For the word "points", find each line in the entries where it occurs and copy that line.

(Beginning of Data shown)

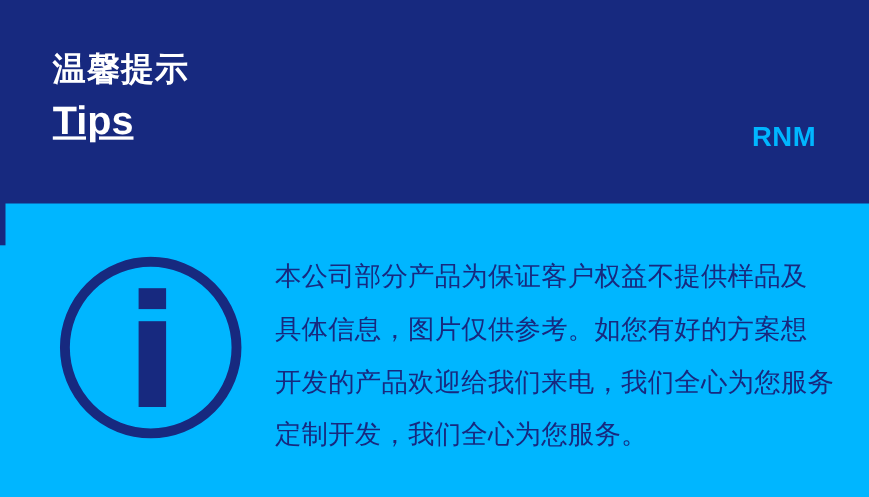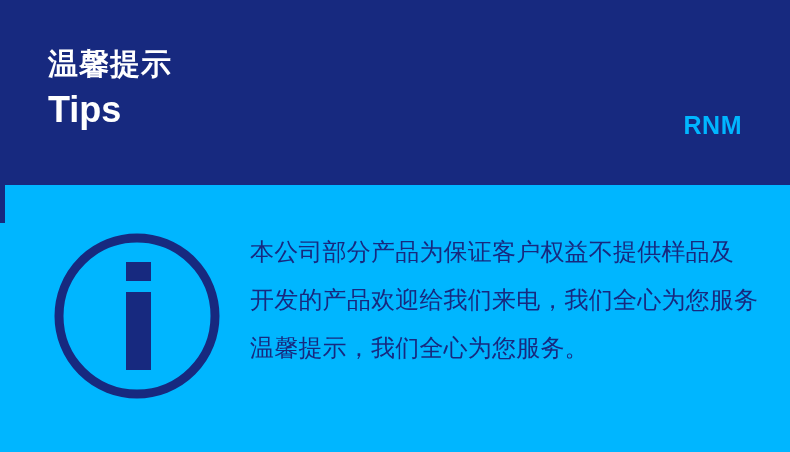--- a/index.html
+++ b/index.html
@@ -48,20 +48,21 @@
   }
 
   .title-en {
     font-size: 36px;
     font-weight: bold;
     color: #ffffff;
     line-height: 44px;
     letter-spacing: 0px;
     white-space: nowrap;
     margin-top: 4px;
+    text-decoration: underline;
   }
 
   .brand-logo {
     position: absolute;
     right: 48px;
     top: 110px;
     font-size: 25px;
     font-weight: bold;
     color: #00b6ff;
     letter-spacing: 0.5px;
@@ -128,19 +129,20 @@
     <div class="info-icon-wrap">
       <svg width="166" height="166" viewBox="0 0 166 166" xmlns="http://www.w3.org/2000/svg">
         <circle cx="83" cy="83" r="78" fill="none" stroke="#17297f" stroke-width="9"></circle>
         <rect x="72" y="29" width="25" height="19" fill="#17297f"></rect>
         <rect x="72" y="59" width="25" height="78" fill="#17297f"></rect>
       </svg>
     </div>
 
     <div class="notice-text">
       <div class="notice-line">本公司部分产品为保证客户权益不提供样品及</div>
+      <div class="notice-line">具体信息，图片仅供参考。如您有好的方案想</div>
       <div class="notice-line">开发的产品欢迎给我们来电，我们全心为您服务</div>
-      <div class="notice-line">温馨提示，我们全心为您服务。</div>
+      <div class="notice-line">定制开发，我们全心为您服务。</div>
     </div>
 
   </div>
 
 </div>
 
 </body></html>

(End of Data shown)
(Beginning of Data shown)

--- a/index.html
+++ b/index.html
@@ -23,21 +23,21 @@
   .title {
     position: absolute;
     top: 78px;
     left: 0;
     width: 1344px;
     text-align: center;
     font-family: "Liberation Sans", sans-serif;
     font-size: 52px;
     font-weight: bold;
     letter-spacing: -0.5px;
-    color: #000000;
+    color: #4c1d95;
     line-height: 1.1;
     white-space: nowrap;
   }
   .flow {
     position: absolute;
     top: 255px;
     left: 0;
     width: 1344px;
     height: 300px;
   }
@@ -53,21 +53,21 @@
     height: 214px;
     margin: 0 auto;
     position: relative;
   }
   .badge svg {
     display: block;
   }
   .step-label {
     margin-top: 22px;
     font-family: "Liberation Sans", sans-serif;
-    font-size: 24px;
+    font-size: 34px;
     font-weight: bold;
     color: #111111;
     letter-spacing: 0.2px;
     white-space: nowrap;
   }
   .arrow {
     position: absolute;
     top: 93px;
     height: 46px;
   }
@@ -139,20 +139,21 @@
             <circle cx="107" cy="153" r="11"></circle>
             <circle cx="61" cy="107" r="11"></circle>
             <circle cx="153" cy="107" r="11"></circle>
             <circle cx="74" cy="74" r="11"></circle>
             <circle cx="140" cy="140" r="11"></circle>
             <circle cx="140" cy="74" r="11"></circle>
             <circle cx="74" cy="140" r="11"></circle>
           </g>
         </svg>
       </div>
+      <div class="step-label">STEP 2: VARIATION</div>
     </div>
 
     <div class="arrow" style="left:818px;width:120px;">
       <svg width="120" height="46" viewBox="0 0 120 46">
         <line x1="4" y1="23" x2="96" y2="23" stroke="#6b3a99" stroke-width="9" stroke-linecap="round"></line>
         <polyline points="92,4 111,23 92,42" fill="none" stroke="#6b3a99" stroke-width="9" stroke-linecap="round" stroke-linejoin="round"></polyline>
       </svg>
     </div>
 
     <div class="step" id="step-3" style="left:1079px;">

(End of Data shown)
(Beginning of Data shown)

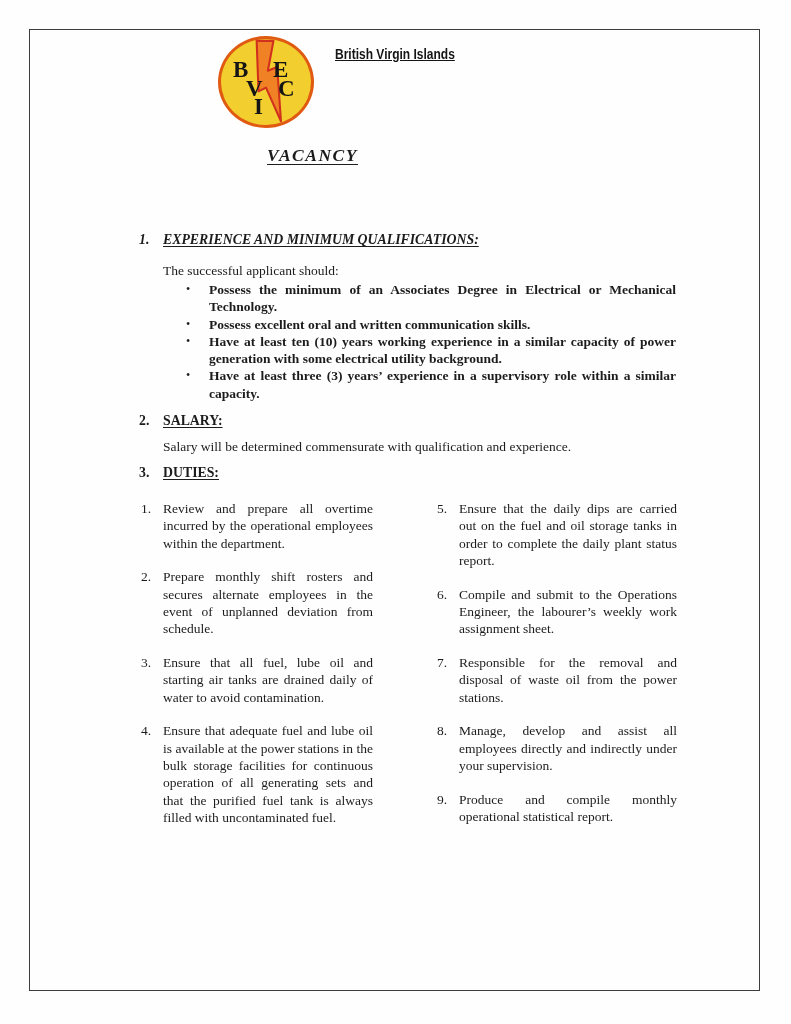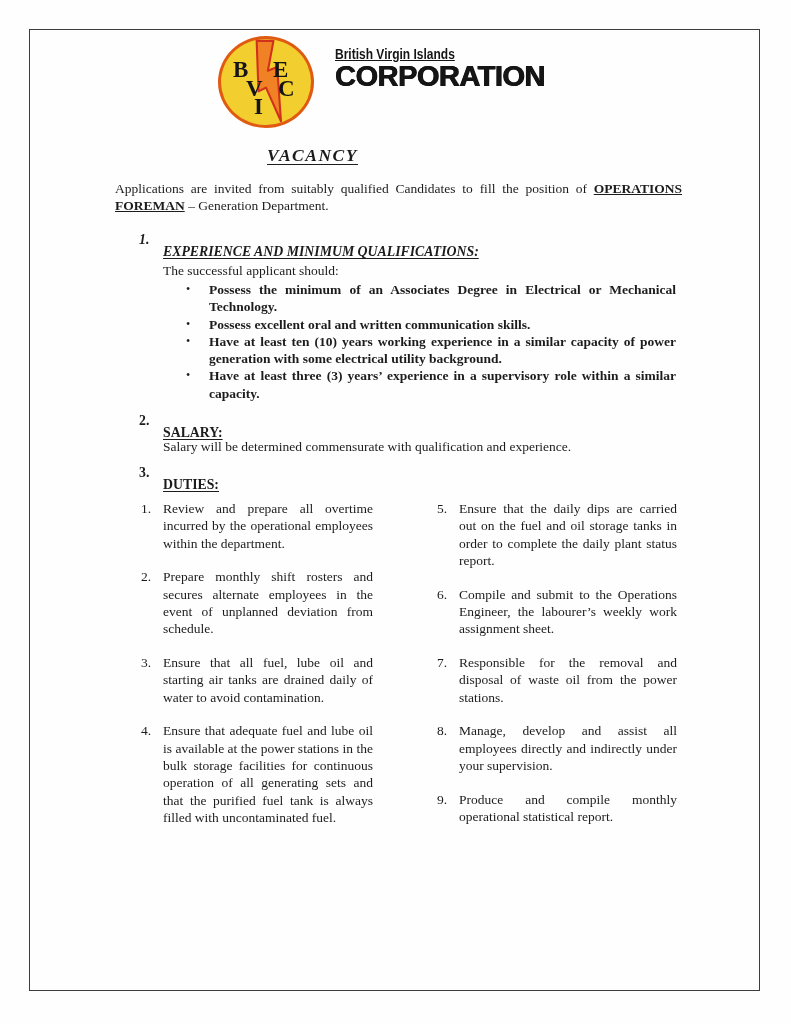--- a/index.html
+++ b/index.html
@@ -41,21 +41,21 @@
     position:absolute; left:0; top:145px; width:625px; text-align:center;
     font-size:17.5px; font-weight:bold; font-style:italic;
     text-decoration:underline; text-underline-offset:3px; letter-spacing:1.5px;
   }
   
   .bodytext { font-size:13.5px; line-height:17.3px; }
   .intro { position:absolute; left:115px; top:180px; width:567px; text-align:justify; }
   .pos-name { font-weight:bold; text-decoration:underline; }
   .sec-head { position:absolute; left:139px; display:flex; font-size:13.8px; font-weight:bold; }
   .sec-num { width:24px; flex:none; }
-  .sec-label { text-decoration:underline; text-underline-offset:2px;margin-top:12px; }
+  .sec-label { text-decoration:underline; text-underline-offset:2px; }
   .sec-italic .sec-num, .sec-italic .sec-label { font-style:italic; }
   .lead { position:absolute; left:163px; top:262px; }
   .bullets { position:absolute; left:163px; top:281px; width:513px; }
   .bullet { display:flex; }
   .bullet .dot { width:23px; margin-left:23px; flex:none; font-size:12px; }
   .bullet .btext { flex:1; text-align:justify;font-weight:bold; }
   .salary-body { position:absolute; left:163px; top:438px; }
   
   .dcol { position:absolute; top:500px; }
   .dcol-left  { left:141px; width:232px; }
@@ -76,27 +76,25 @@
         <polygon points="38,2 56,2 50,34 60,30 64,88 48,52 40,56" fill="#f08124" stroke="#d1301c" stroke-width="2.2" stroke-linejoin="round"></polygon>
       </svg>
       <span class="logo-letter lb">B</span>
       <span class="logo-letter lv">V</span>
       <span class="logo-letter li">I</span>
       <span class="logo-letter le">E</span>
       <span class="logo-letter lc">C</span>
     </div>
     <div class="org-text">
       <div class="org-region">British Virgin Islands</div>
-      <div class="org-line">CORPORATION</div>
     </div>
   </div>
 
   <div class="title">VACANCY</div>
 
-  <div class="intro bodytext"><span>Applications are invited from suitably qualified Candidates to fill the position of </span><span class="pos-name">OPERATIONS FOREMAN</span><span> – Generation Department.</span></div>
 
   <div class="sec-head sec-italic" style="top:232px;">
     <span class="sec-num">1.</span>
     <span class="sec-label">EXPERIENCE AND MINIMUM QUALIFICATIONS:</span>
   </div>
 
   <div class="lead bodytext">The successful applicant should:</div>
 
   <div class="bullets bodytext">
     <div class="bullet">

(End of Data shown)

■ Solution to this problem
         <polyline points="92,4 111,23 92,42" fill="none" stroke="#6b3a99" stroke-width="9" stroke-linecap="round" stroke-linejoin="round"></polyline>
         <polygon points="38,2 56,2 50,34 60,30 64,88 48,52 40,56" fill="#f08124" stroke="#d1301c" stroke-width="2.2" stroke-linejoin="round"></polygon>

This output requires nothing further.